--- Records to process ---
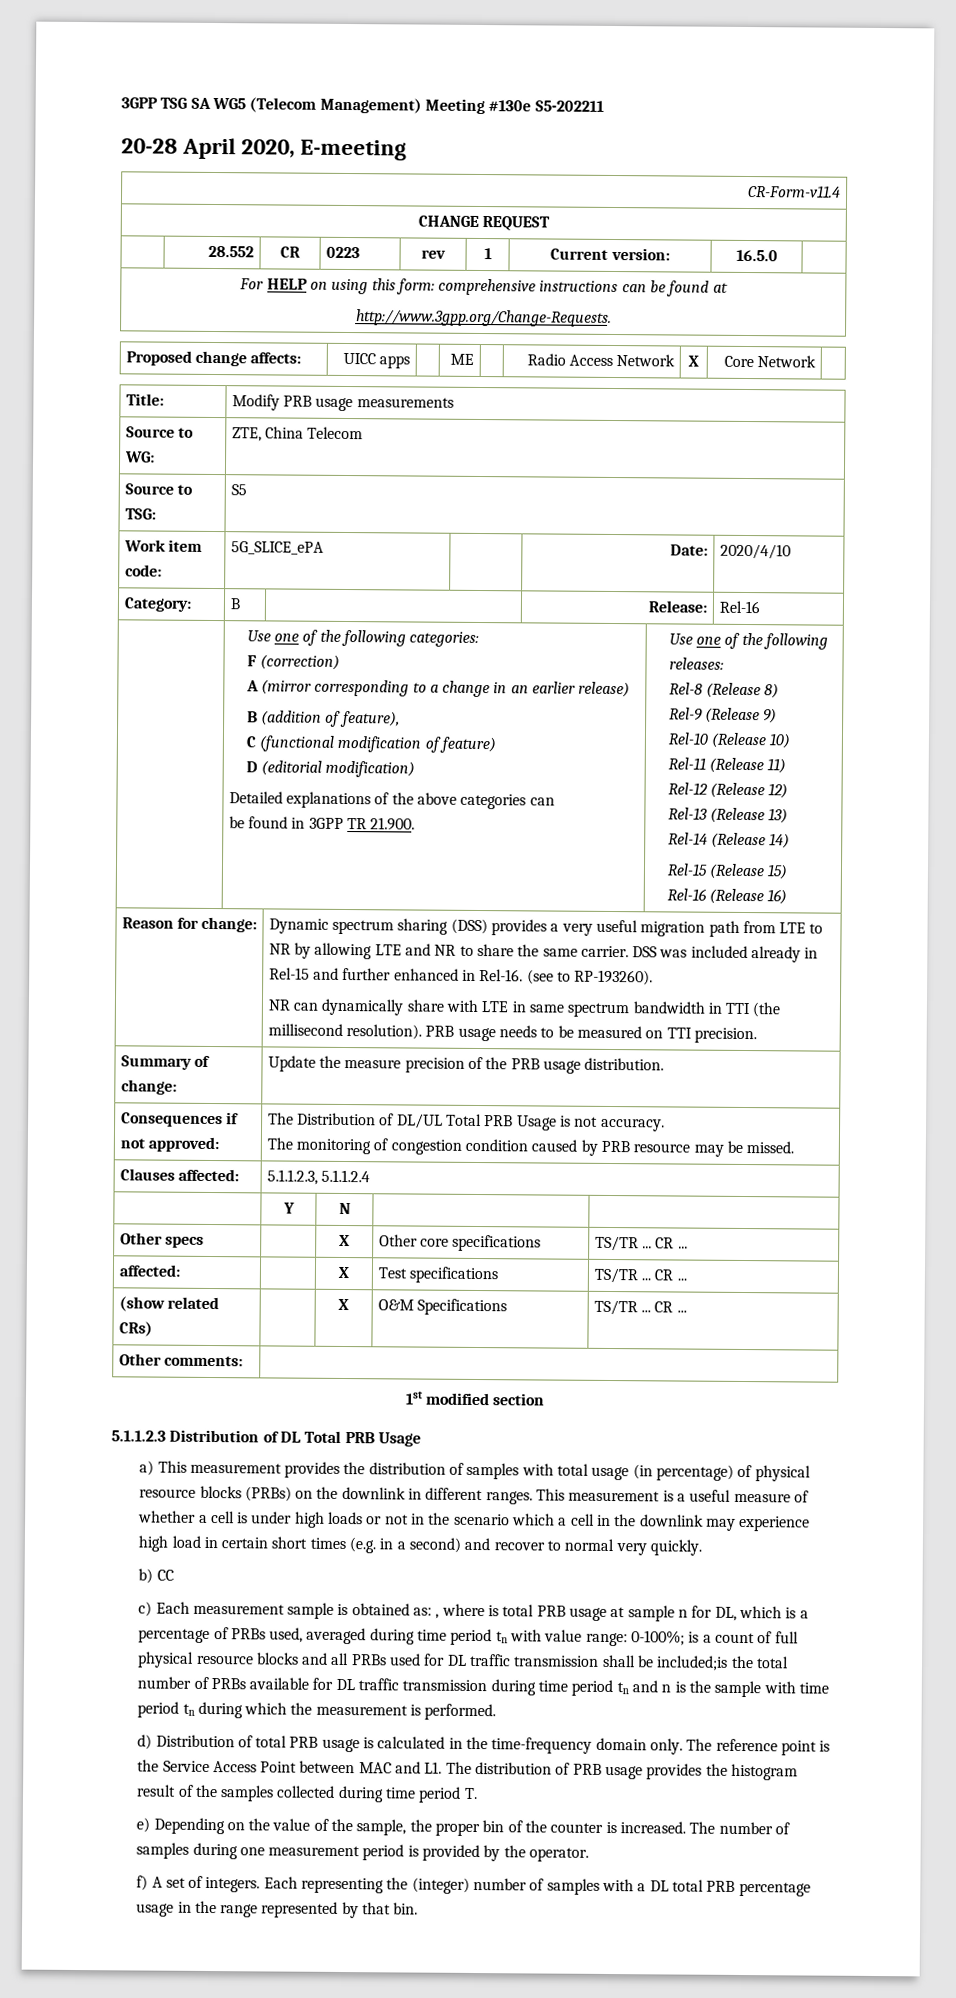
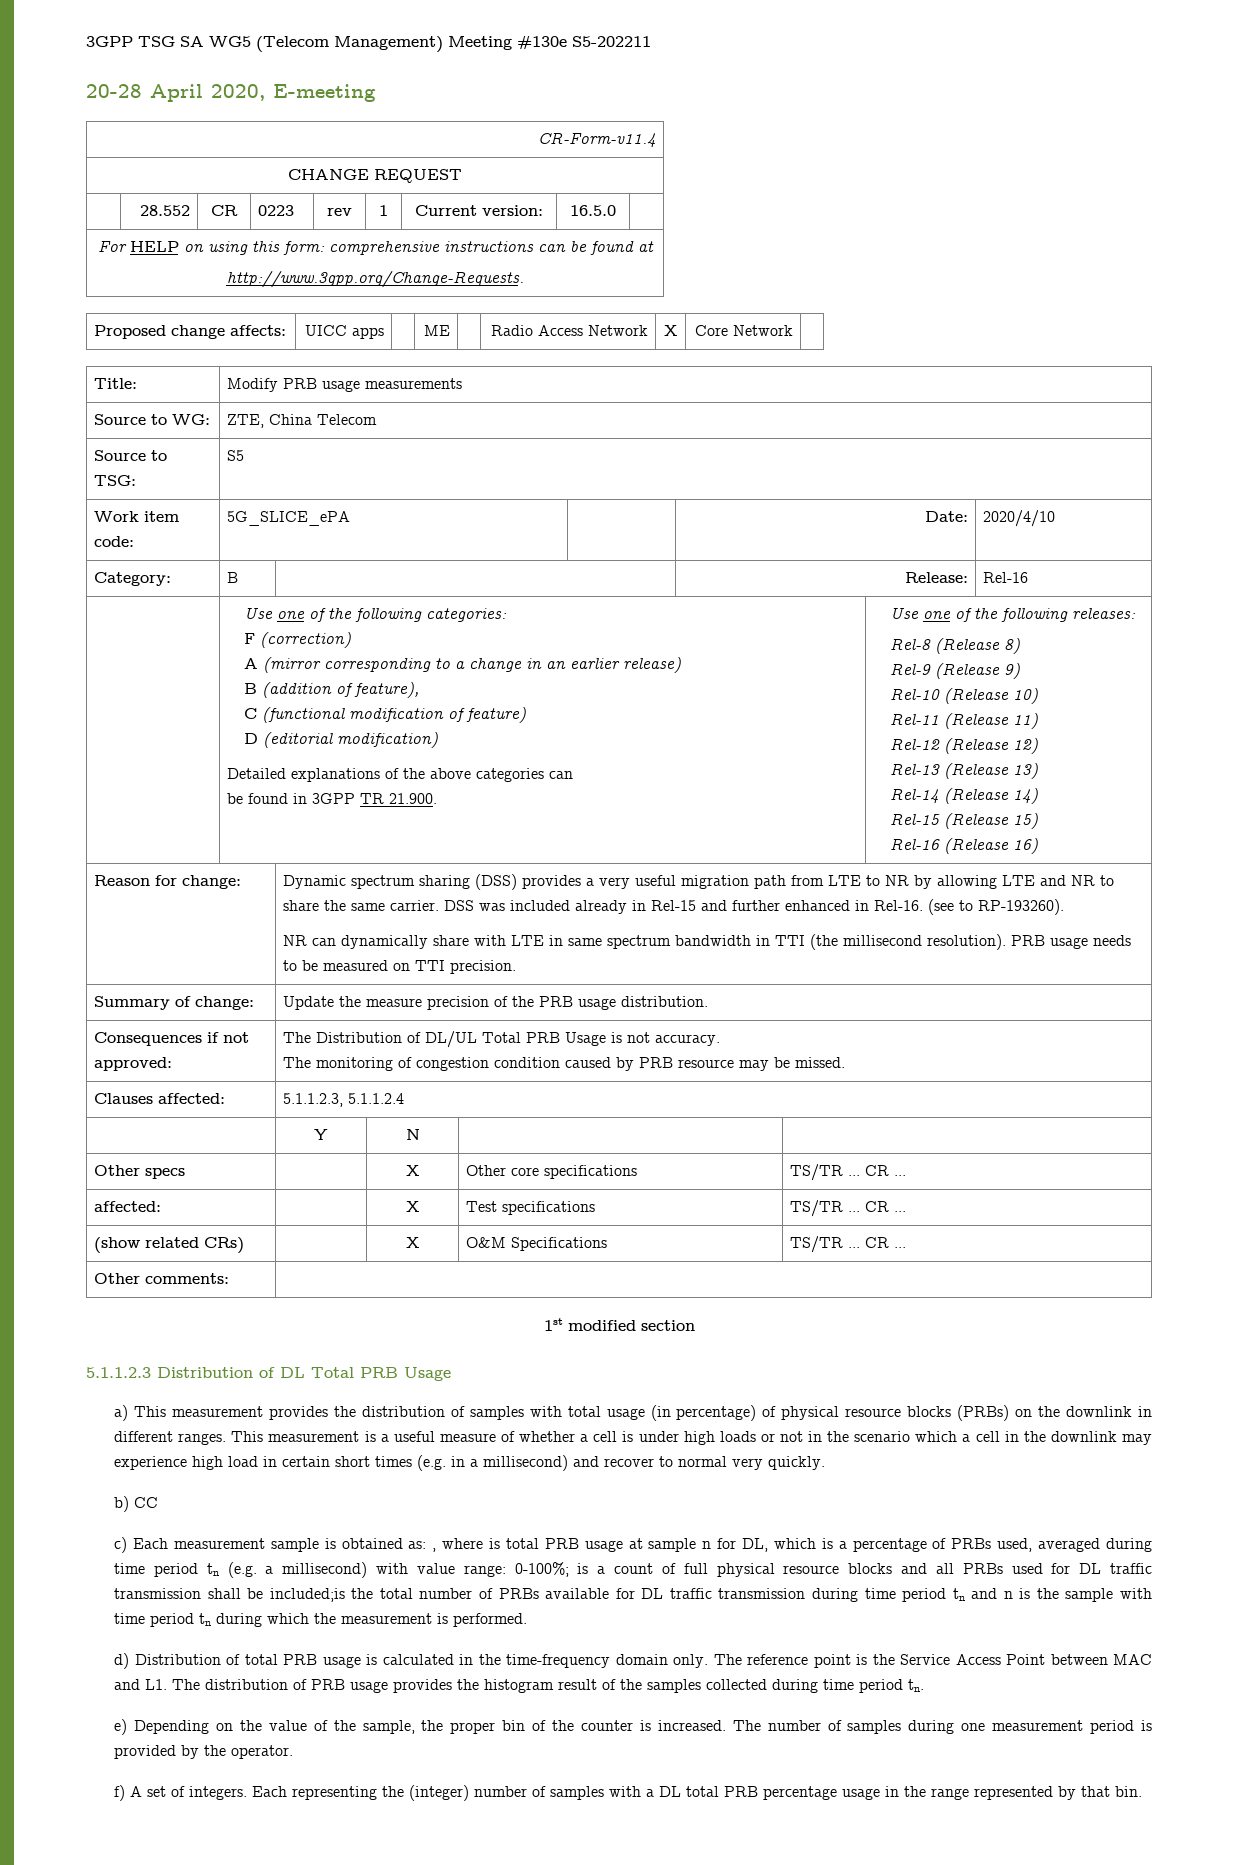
- This measurement is a useful measure of whether a cell is under high loads or not in the scenario which a cell in the downlink may experience high load in certain short times (e.g. in a second) and recover to normal very quickly.
+ This measurement is a useful measure of whether a cell is under high loads or not in the scenario which a cell in the downlink may experience high load in certain short times (e.g. in a millisecond) and recover to normal very quickly.
- , where is total PRB usage at sample n for DL, which is a percentage of PRBs used, averaged during time period tn with value range:
+ , where is total PRB usage at sample n for DL, which is a percentage of PRBs used, averaged during time period tn (e.g. a millisecond) with value range:
- The reference point is the Service Access Point between MAC and L1. The distribution of PRB usage provides the histogram result of the samples collected during time period T.
+ The reference point is the Service Access Point between MAC and L1. The distribution of PRB usage provides the histogram result of the samples collected during time period tn.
---
Print all the records exactly, minus any images.

[Your solution]
- This measurement is a useful measure of whether a cell is under high loads or not in the scenario which a cell in the downlink may experience high load in certain short times (e.g. in a second) and recover to normal very quickly.
+ This measurement is a useful measure of whether a cell is under high loads or not in the scenario which a cell in the downlink may experience high load in certain short times (e.g. in a millisecond) and recover to normal very quickly.
- , where is total PRB usage at sample n for DL, which is a percentage of PRBs used, averaged during time period tn with value range:
+ , where is total PRB usage at sample n for DL, which is a percentage of PRBs used, averaged during time period tn (e.g. a millisecond) with value range:
- The reference point is the Service Access Point between MAC and L1. The distribution of PRB usage provides the histogram result of the samples collected during time period T.
+ The reference point is the Service Access Point between MAC and L1. The distribution of PRB usage provides the histogram result of the samples collected during time period tn.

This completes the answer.